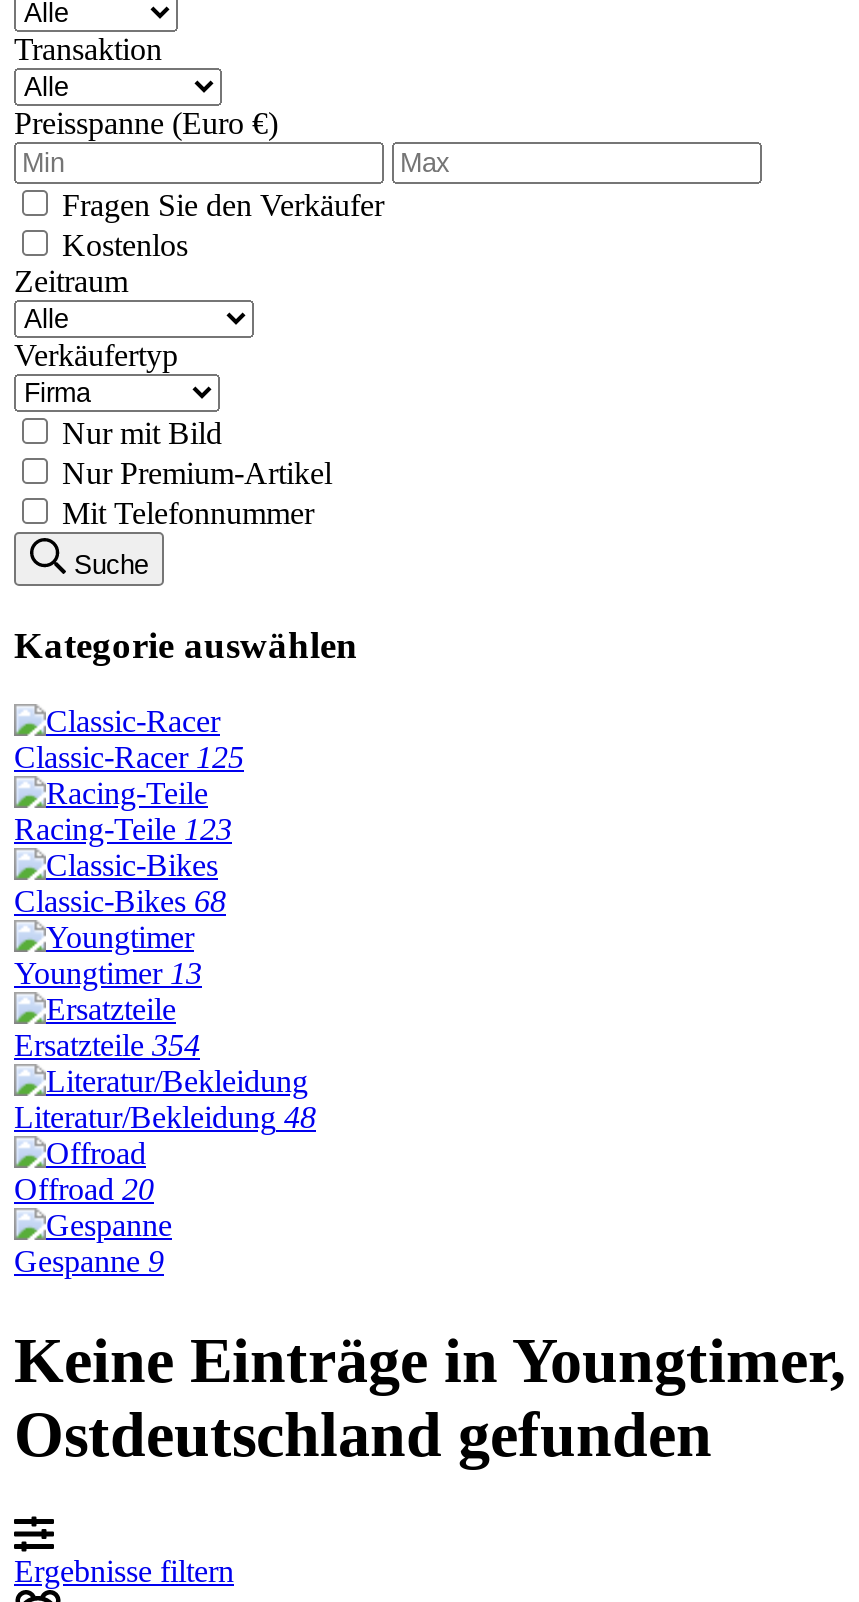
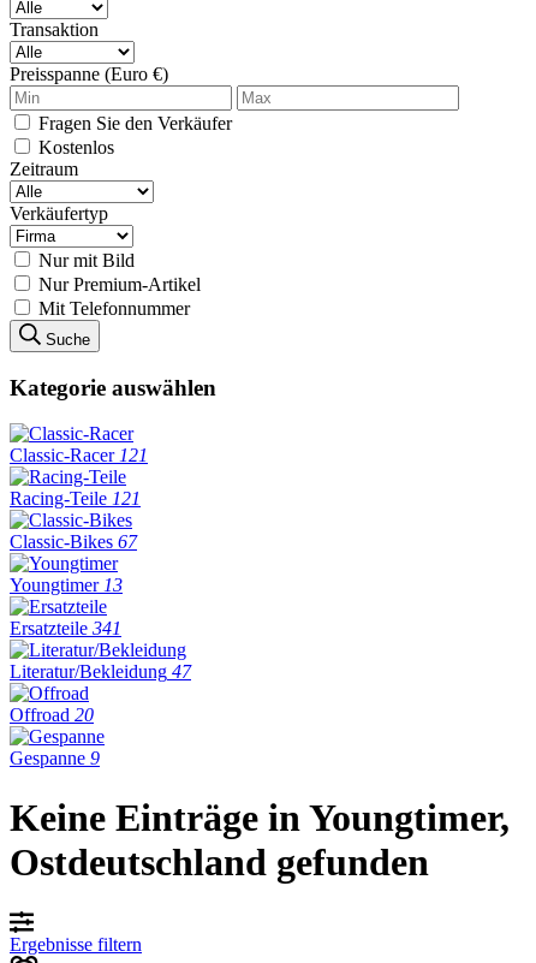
[14,741,244,775] Classic-Racer 125 -> [10,445,148,466] Classic-Racer 121
[14,813,232,847] Racing-Teile 123 -> [10,489,141,509] Racing-Teile 121
[14,885,226,919] Classic-Bikes 68 -> [10,532,137,552] Classic-Bikes 67
[14,1029,200,1063] Ersatzteile 354 -> [10,618,121,639] Ersatzteile 341
[14,1101,316,1135] Literatur/Bekleidung 48 -> [10,662,191,682] Literatur/Bekleidung 47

━━━━━━━━━━━━━━━━

Task prompt →
Your answer should be the lines from the one containing "[14,813,232,847] Racing-Teile 123" through the end of the records, both included, output exactly and with nothing added.

Task response →
[14,813,232,847] Racing-Teile 123 -> [10,489,141,509] Racing-Teile 121
[14,885,226,919] Classic-Bikes 68 -> [10,532,137,552] Classic-Bikes 67
[14,1029,200,1063] Ersatzteile 354 -> [10,618,121,639] Ersatzteile 341
[14,1101,316,1135] Literatur/Bekleidung 48 -> [10,662,191,682] Literatur/Bekleidung 47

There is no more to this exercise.